::: GIVEN DATA :::
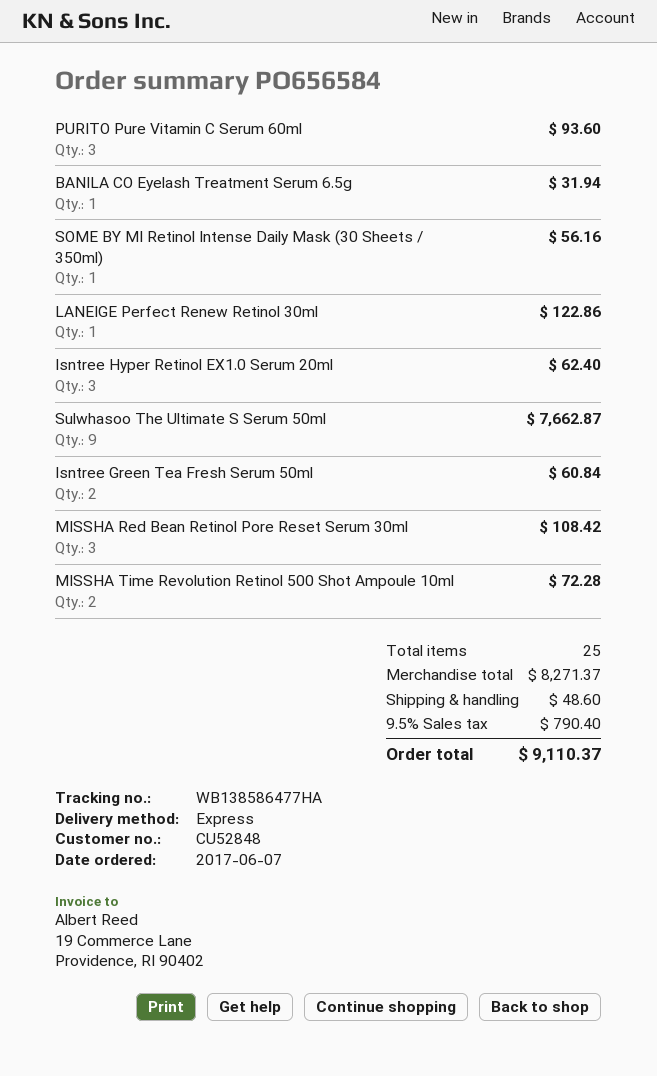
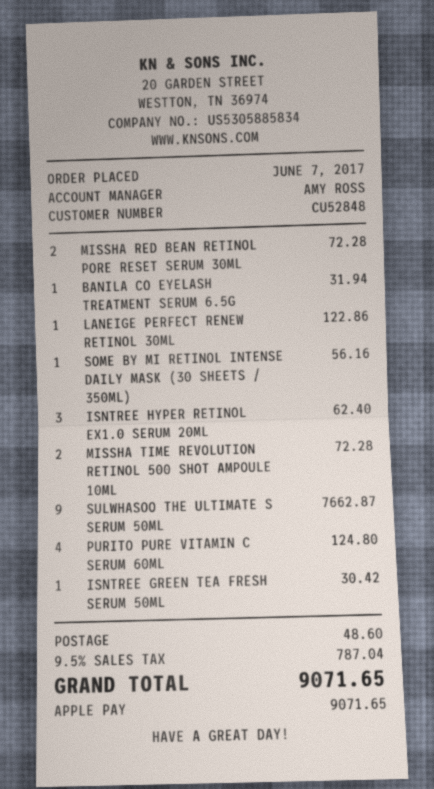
PURITO Pure Vitamin C Serum 60ml: 3 for 93.60 -> 4 for 124.80
Isntree Green Tea Fresh Serum 50ml: 2 for 60.84 -> 1 for 30.42
MISSHA Red Bean Retinol Pore Reset Serum 30ml: 3 for 108.42 -> 2 for 72.28
tax: 9.5% = 790.40 -> 9.5% = 787.04
total: 9110.37 -> 9071.65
:::
THE TASK: What you return must match the data above exactly, with no images included.

RESULT FOR THIS EXERCISE:
PURITO Pure Vitamin C Serum 60ml: 3 for 93.60 -> 4 for 124.80
Isntree Green Tea Fresh Serum 50ml: 2 for 60.84 -> 1 for 30.42
MISSHA Red Bean Retinol Pore Reset Serum 30ml: 3 for 108.42 -> 2 for 72.28
tax: 9.5% = 790.40 -> 9.5% = 787.04
total: 9110.37 -> 9071.65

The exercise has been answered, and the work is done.